Dorongan ini disampaikan langsung oleh Ketua PGRI Kabupaten Cianjur, Yusup Riadi, menyusul kebijakan pemerintah terkait pengangkatan guru melalui skema P3K dan P3K Paruh Waktu yang mulai diterapkan secara masif dalam dua tahun terakhir.

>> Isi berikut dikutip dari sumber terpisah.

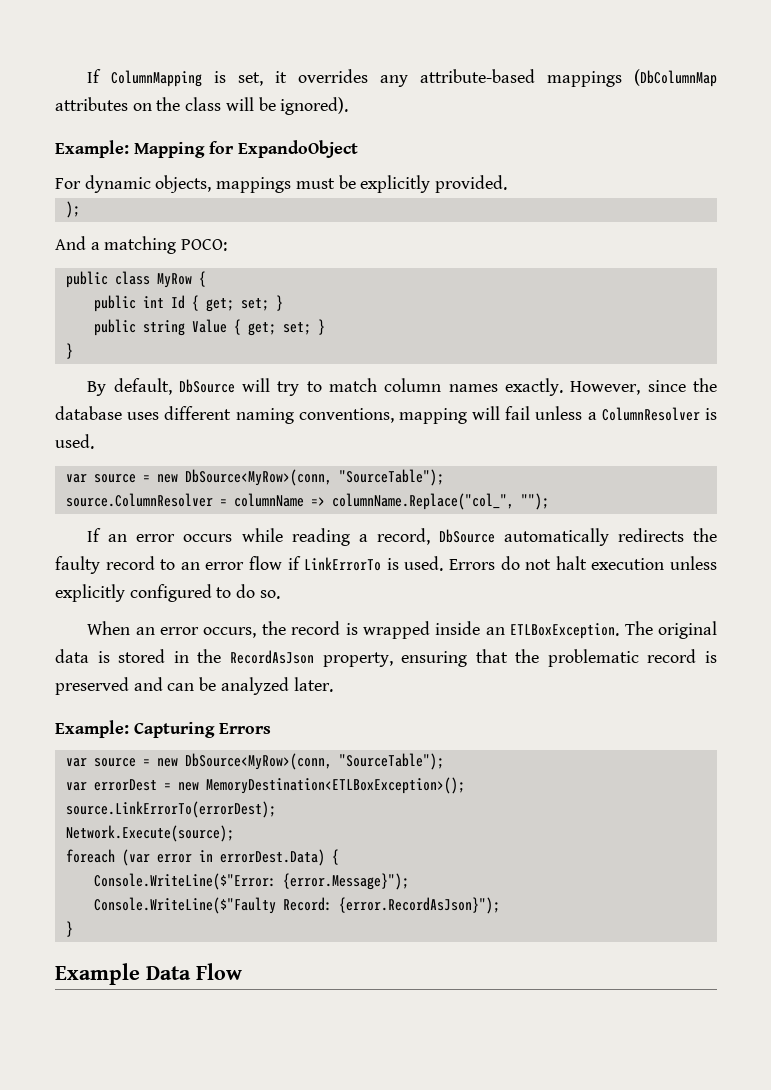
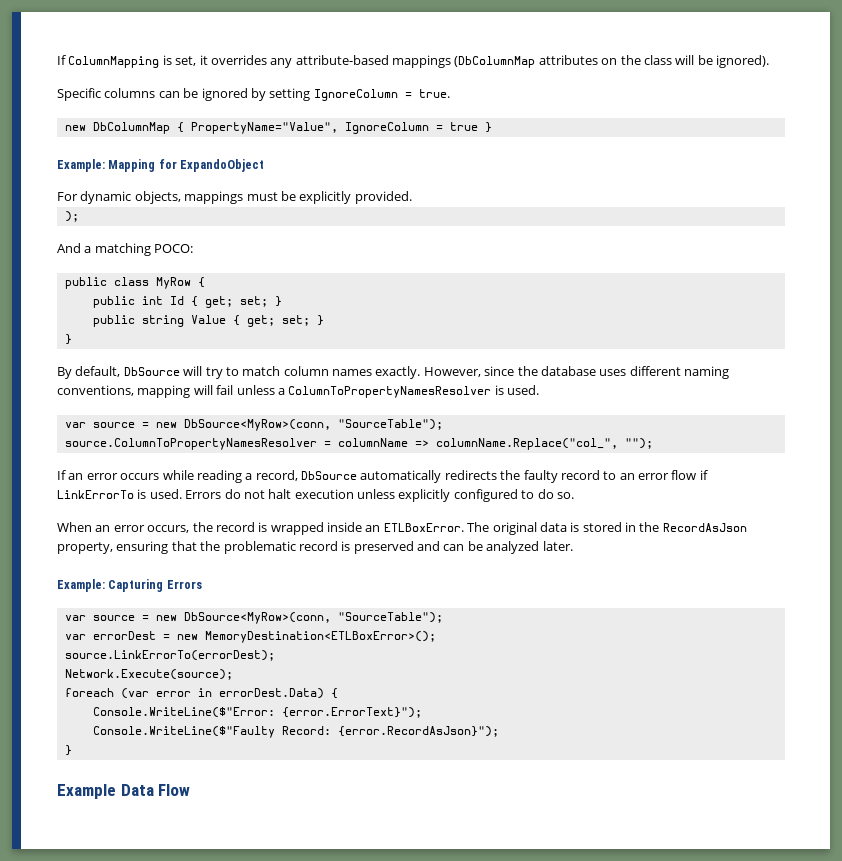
+ Specific columns can be ignored by setting IgnoreColumn = true.
+ new DbColumnMap { PropertyName="Value", IgnoreColumn = true }
- However, since the database uses different naming conventions, mapping will fail unless a ColumnResolver is used.
+ However, since the database uses different naming conventions, mapping will fail unless a ColumnToPropertyNamesResolver is used.
- source.ColumnResolver = columnName => columnName.Replace("col_", "");
+ source.ColumnToPropertyNamesResolver = columnName => columnName.Replace("col_", "");
- When an error occurs, the record is wrapped inside an ETLBoxException.
+ When an error occurs, the record is wrapped inside an ETLBoxError.
- var errorDest = new MemoryDestination<ETLBoxException>();
+ var errorDest = new MemoryDestination<ETLBoxError>();
- Console.WriteLine($"Error: {error.Message}");
+ Console.WriteLine($"Error: {error.ErrorText}");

Apresiasi atas Pengangkatan P3K, Namun Status Dinilai Masih Diskriminatif
Menurut Yusup Riadi, kebijakan pengangkatan guru P3K dan P3K Paruh Waktu sejatinya memberikan angin segar untuk mengatasi defisit tenaga pendidik yang selama ini dialami Kabupaten Cianjur. Namun demikian, pihaknya menilai masih ada ketimpangan mencolok dalam hal status, kesejahteraan, hingga masa depan profesi antara guru P3K dan PNS.